Activity
Set down the data below exactly; pictures stay out.

Supplied records below:

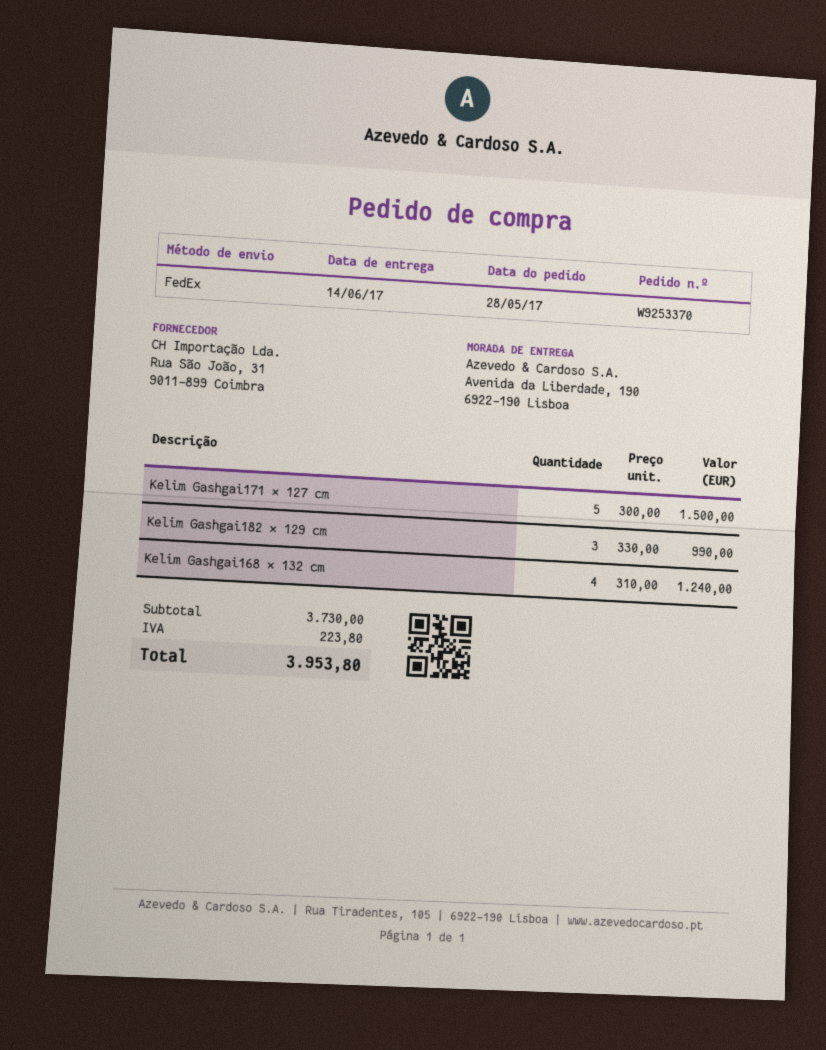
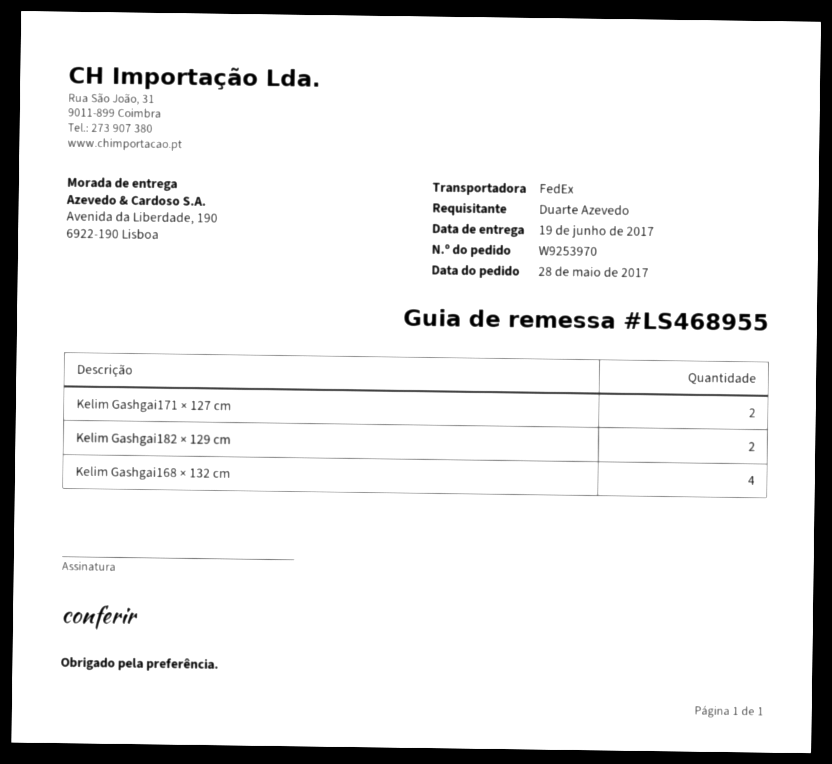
order number: W9253370 -> W9253970
delivery date: 2017-06-14 -> 2017-06-19
Kelim Gashgai171 × 127 cm: 5 -> 2
Kelim Gashgai182 × 129 cm: 3 -> 2

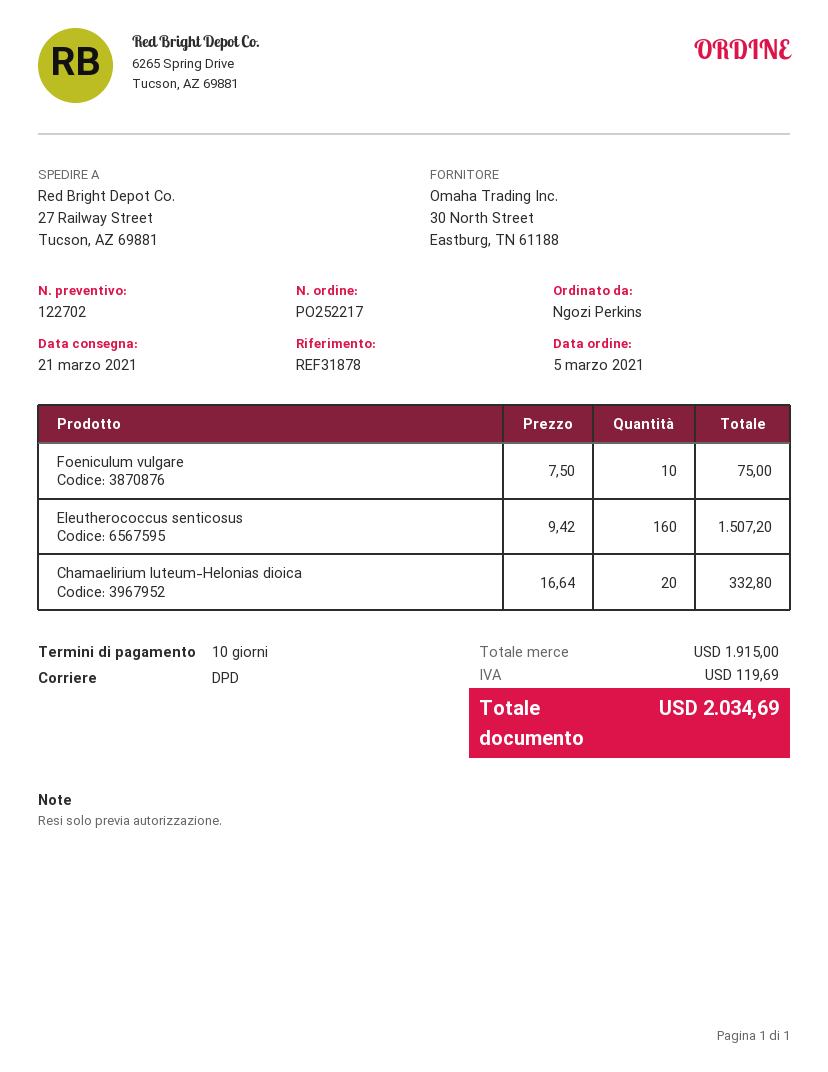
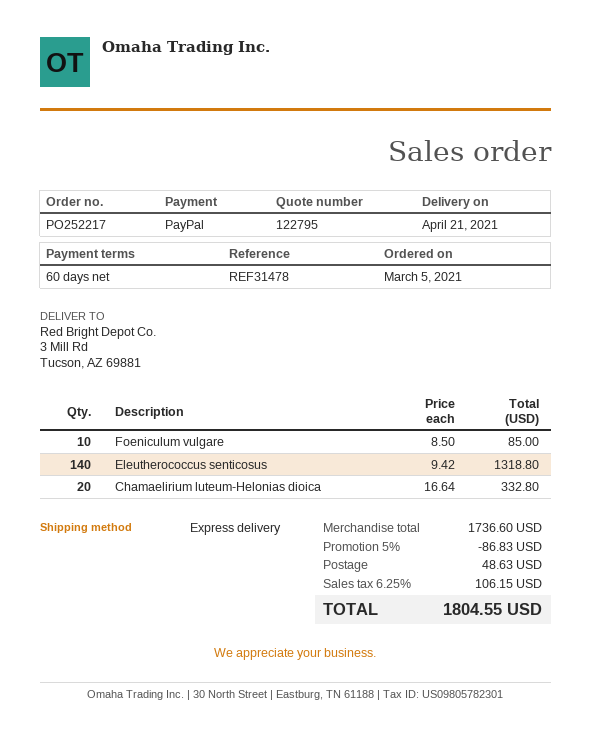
quote number: 122702 -> 122795
delivery date: 2021-03-21 -> 2021-04-21
payment terms: 10 days -> 60 days
reference: REF31878 -> REF31478
shipping method: DPD -> express
ship to: 27 Railway Street, Tucson, AZ 69881 -> 3 Mill Rd, Tucson, AZ 69881
Foeniculum vulgare: 10 x 7.50 = 75.00 -> 10 x 8.50 = 85.00
Eleutherococcus senticosus: 160 x 9.42 = 1507.20 -> 140 x 9.42 = 1318.80
subtotal: 1915.00 -> 1736.60
discount: none -> 5% = 86.83
shipping: none -> 48.63
tax: 119.69 -> 106.15
total: 2034.69 -> 1804.55

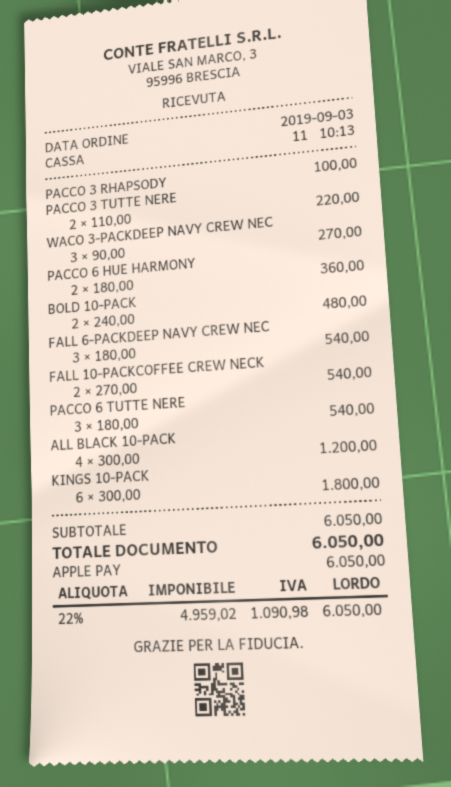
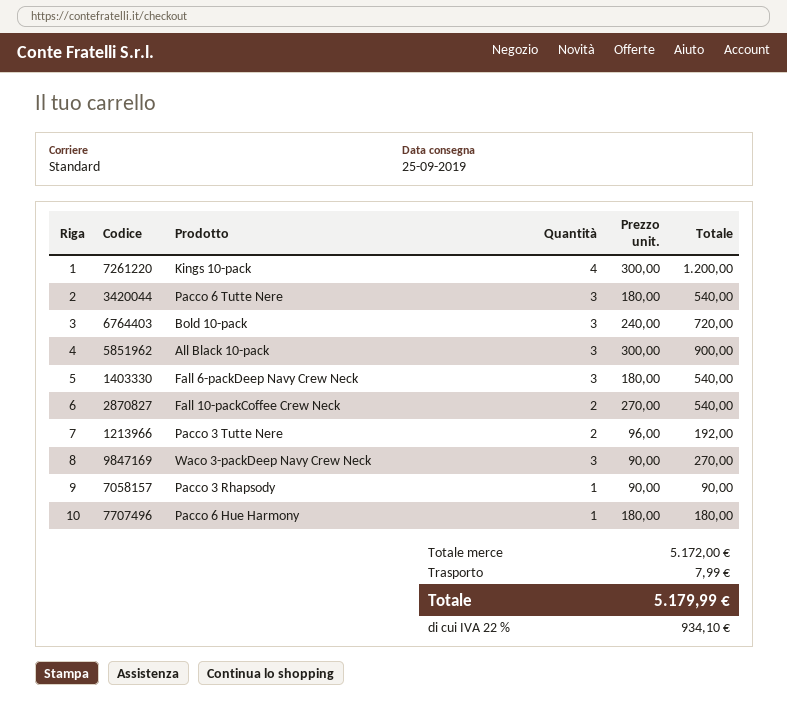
PACCO 3 RHAPSODY: 1 x 100.00 = 100.00 -> 1 x 90.00 = 90.00
PACCO 3 TUTTE NERE: 2 x 110.00 = 220.00 -> 2 x 96.00 = 192.00
PACCO 6 HUE HARMONY: 2 x 180.00 = 360.00 -> 1 x 180.00 = 180.00
BOLD 10-PACK: 2 x 240.00 = 480.00 -> 3 x 240.00 = 720.00
ALL BLACK 10-PACK: 4 x 300.00 = 1200.00 -> 3 x 300.00 = 900.00
KINGS 10-PACK: 6 x 300.00 = 1800.00 -> 4 x 300.00 = 1200.00
subtotal: 6050.00 -> 5172.00
shipping: none -> 7.99
tax: 22% = 1090.98 -> 22% = 934.10
total: 6050.00 -> 5179.99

End of Supplied records.

Answer for this exercise
order number: W9253370 -> W9253970
delivery date: 2017-06-14 -> 2017-06-19
Kelim Gashgai171 × 127 cm: 5 -> 2
Kelim Gashgai182 × 129 cm: 3 -> 2

quote number: 122702 -> 122795
delivery date: 2021-03-21 -> 2021-04-21
payment terms: 10 days -> 60 days
reference: REF31878 -> REF31478
shipping method: DPD -> express
ship to: 27 Railway Street, Tucson, AZ 69881 -> 3 Mill Rd, Tucson, AZ 69881
Foeniculum vulgare: 10 x 7.50 = 75.00 -> 10 x 8.50 = 85.00
Eleutherococcus senticosus: 160 x 9.42 = 1507.20 -> 140 x 9.42 = 1318.80
subtotal: 1915.00 -> 1736.60
discount: none -> 5% = 86.83
shipping: none -> 48.63
tax: 119.69 -> 106.15
total: 2034.69 -> 1804.55

PACCO 3 RHAPSODY: 1 x 100.00 = 100.00 -> 1 x 90.00 = 90.00
PACCO 3 TUTTE NERE: 2 x 110.00 = 220.00 -> 2 x 96.00 = 192.00
PACCO 6 HUE HARMONY: 2 x 180.00 = 360.00 -> 1 x 180.00 = 180.00
BOLD 10-PACK: 2 x 240.00 = 480.00 -> 3 x 240.00 = 720.00
ALL BLACK 10-PACK: 4 x 300.00 = 1200.00 -> 3 x 300.00 = 900.00
KINGS 10-PACK: 6 x 300.00 = 1800.00 -> 4 x 300.00 = 1200.00
subtotal: 6050.00 -> 5172.00
shipping: none -> 7.99
tax: 22% = 1090.98 -> 22% = 934.10
total: 6050.00 -> 5179.99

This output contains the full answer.